[[ Data shown open ]]
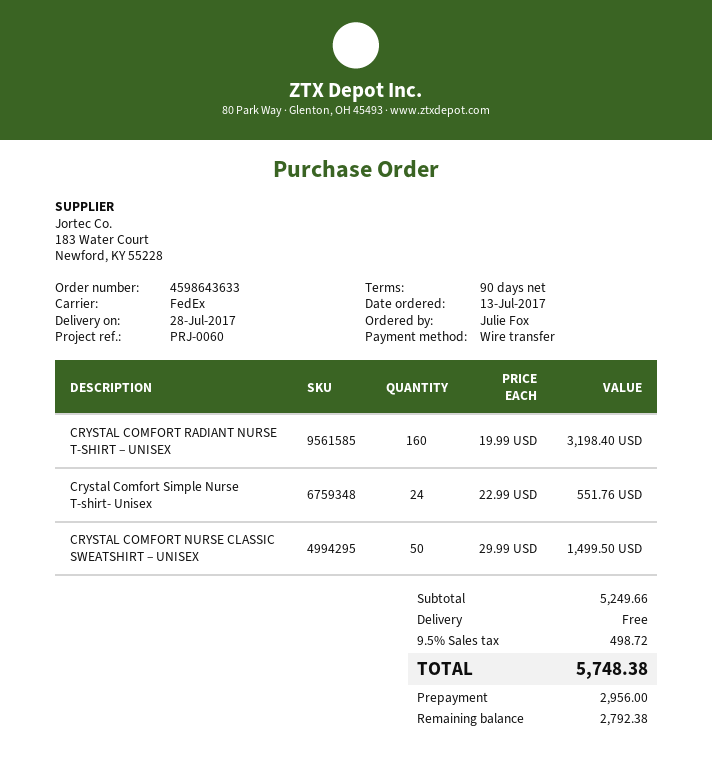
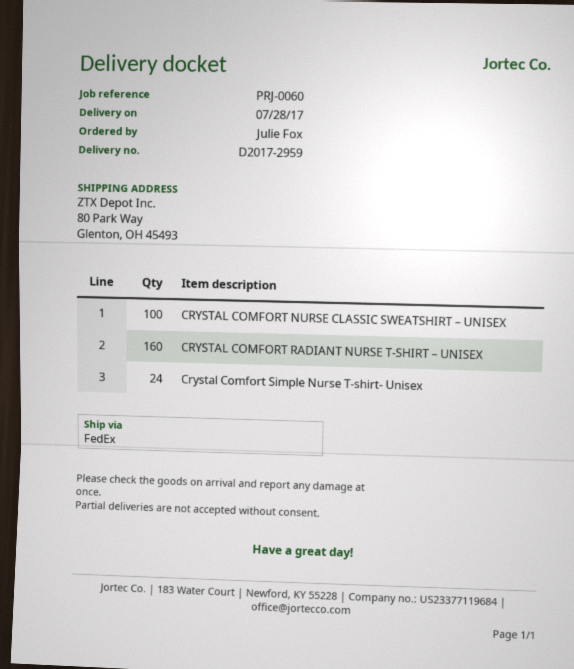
CRYSTAL COMFORT NURSE CLASSIC SWEATSHIRT – UNISEX: 50 -> 100

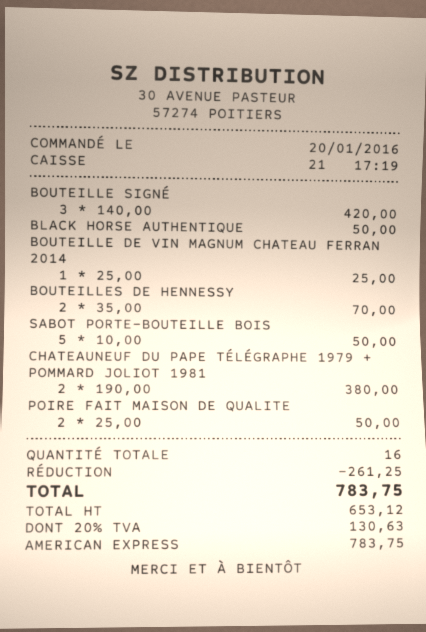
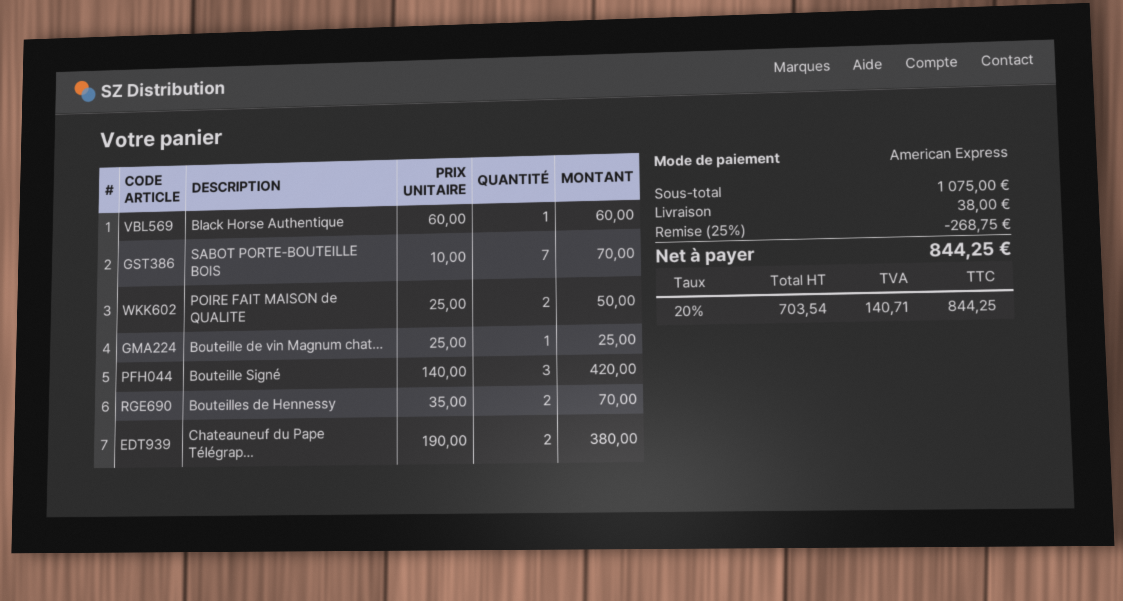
BLACK HORSE AUTHENTIQUE: 1 x 50.00 = 50.00 -> 1 x 60.00 = 60.00
SABOT PORTE-BOUTEILLE BOIS: 5 x 10.00 = 50.00 -> 7 x 10.00 = 70.00
discount: 261.25 -> 268.75
shipping: none -> 38.00
net: 653.12 -> 703.54
tax: 20% = 130.63 -> 20% = 140.71
total: 783.75 -> 844.25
[[ Data shown closed ]]
Task statement:
Give the data above back unchanged, except for the pictures.

Response to this task:
CRYSTAL COMFORT NURSE CLASSIC SWEATSHIRT – UNISEX: 50 -> 100

BLACK HORSE AUTHENTIQUE: 1 x 50.00 = 50.00 -> 1 x 60.00 = 60.00
SABOT PORTE-BOUTEILLE BOIS: 5 x 10.00 = 50.00 -> 7 x 10.00 = 70.00
discount: 261.25 -> 268.75
shipping: none -> 38.00
net: 653.12 -> 703.54
tax: 20% = 130.63 -> 20% = 140.71
total: 783.75 -> 844.25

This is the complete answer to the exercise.